Трамвай ехал дальше. Пролетарии обливались потом и возлагали надежды на будущее. Конечно, никто не верил в коммунизм к восьмидесятому году и в то, что догоним и перегоним Америку, но вера в доброго правителя всегда сильна в нашем народе. У нового будут широкие брови и добрая улыбка! И продукты появятся в магазинах!..
Трамвай ехал дальше. Его брали приступом на остановках. Заводы росли как грибы. Концентрация производства в Москве, Питере и на Урале была основополагающим фактором, послужившим приходу пролетарских масс в революцию. Примерно так писали в советских учебниках по истории. Вот только о массах так никто и не позаботился. Граждане ежедневно участвовали в транспортных битвах. И вместе с ними участвовали те, которым по роду занятий не было места в грядущей эпохе коммунизма.
Трамвай ехал дальше, а карманы и кошельки граждан подвергались беспощадной ревизии. Ушлая молодежь, выдрессированная старшими товарищами, разделившись по бригадам, орудовала с огоньком. У них тоже было что-то вроде соцсоревнования. А уж день получки всегда урожайный!
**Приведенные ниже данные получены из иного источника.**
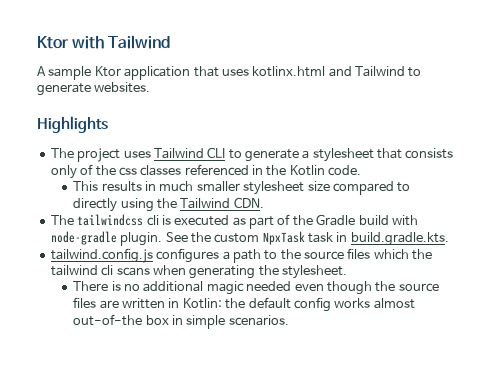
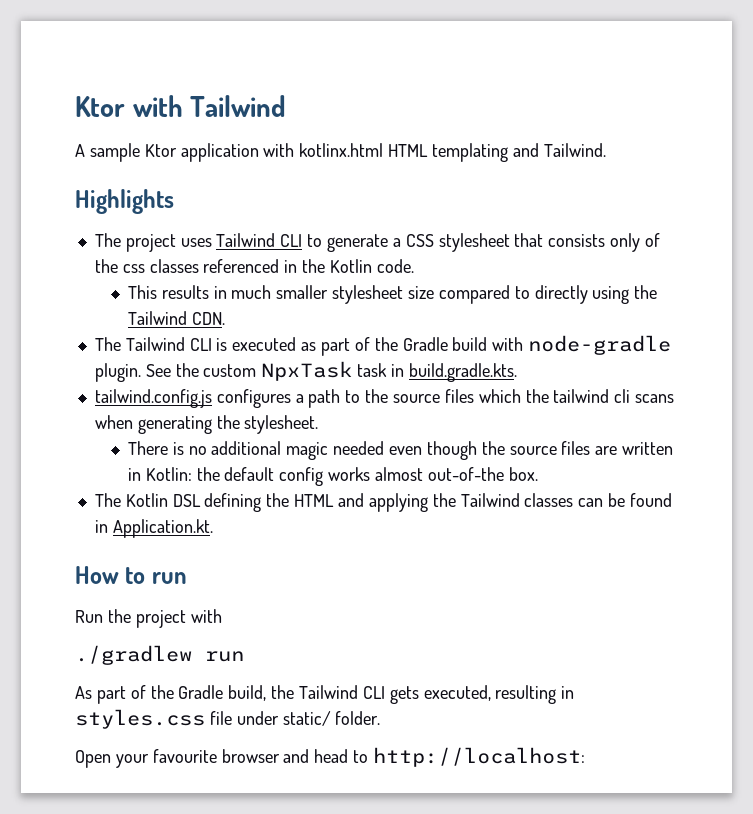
- A sample Ktor application that uses kotlinx.html and Tailwind to generate websites.
+ A sample Ktor application with kotlinx.html HTML templating and Tailwind.
- The project uses Tailwind CLI to generate a stylesheet that consists only of the css classes referenced in the Kotlin code.
+ The project uses Tailwind CLI to generate a CSS stylesheet that consists only of the css classes referenced in the Kotlin code.
- The tailwindcss cli is executed as part of the Gradle build with node-gradle plugin.
+ The Tailwind CLI is executed as part of the Gradle build with node-gradle plugin.
- There is no additional magic needed even though the source files are written in Kotlin: the default config works almost out-of-the box in simple scenarios.
+ There is no additional magic needed even though the source files are written in Kotlin: the default config works almost out-of-the box.
+ The Kotlin DSL defining the HTML and applying the Tailwind classes can be found in Application.kt.
+ How to run
+ Run the project with
+ ./gradlew run
+ As part of the Gradle build, the Tailwind CLI gets executed, resulting in styles.css file under static/ folder.
+ Open your favourite browser and head to http://localhost:

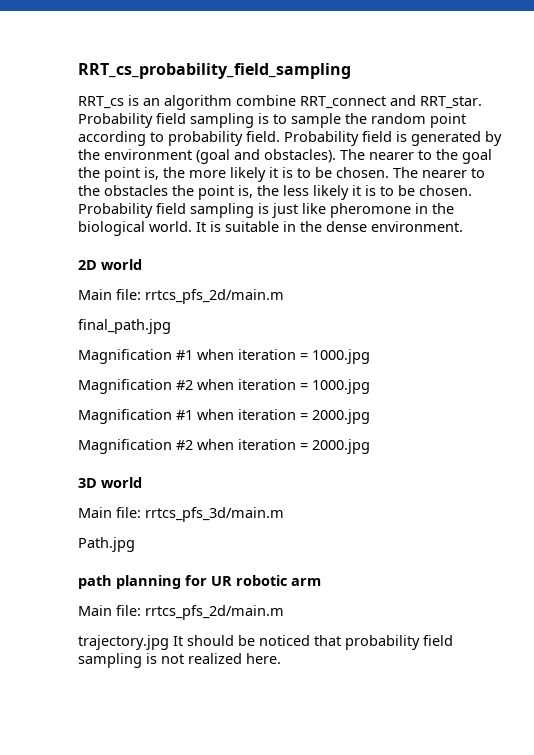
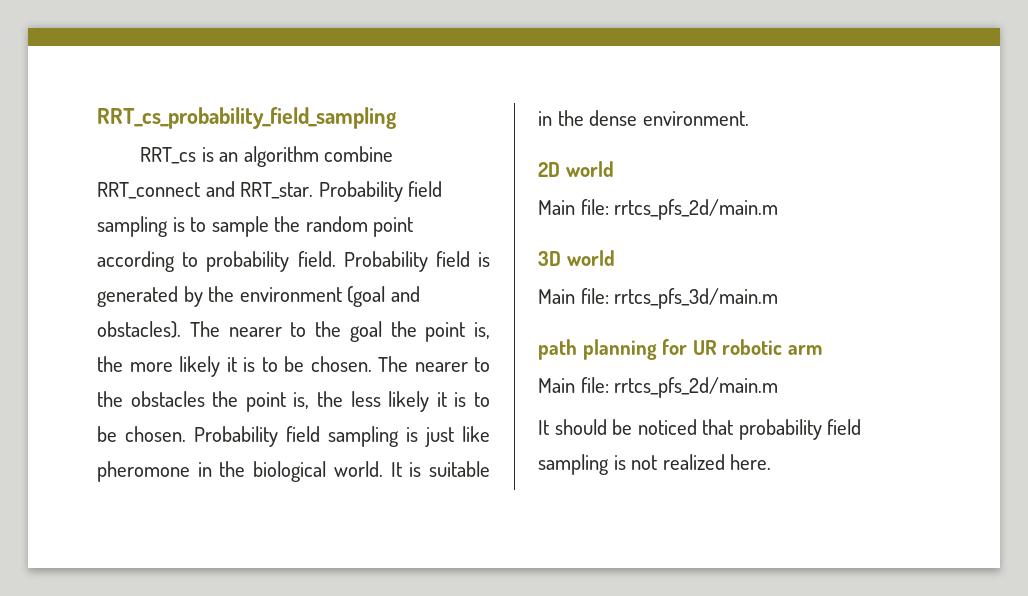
- final_path.jpg
- Magnification #1 when iteration = 1000.jpg
- Magnification #2 when iteration = 1000.jpg
- Magnification #1 when iteration = 2000.jpg
- Magnification #2 when iteration = 2000.jpg
- Path.jpg
- trajectory.jpg It should be noticed that probability field sampling is not realized here.
+ It should be noticed that probability field sampling is not realized here.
День повышенной добычи, как говорят шахтеры.
Двое таких ушлых, один в тельняге, другой в футболке спортивного общества «Буревестник», повисли на подножке вагона, но, прежде чем взяться за дело, Тельняга шепнул напарнику:
— Видел черномазого?
— Где он?
— Пробрался в вагон, сука!
— Что будем делать? Жора приказал доставить его живым или мертвым.
— Надо дать сигнал нашим, — предложил Тельняга.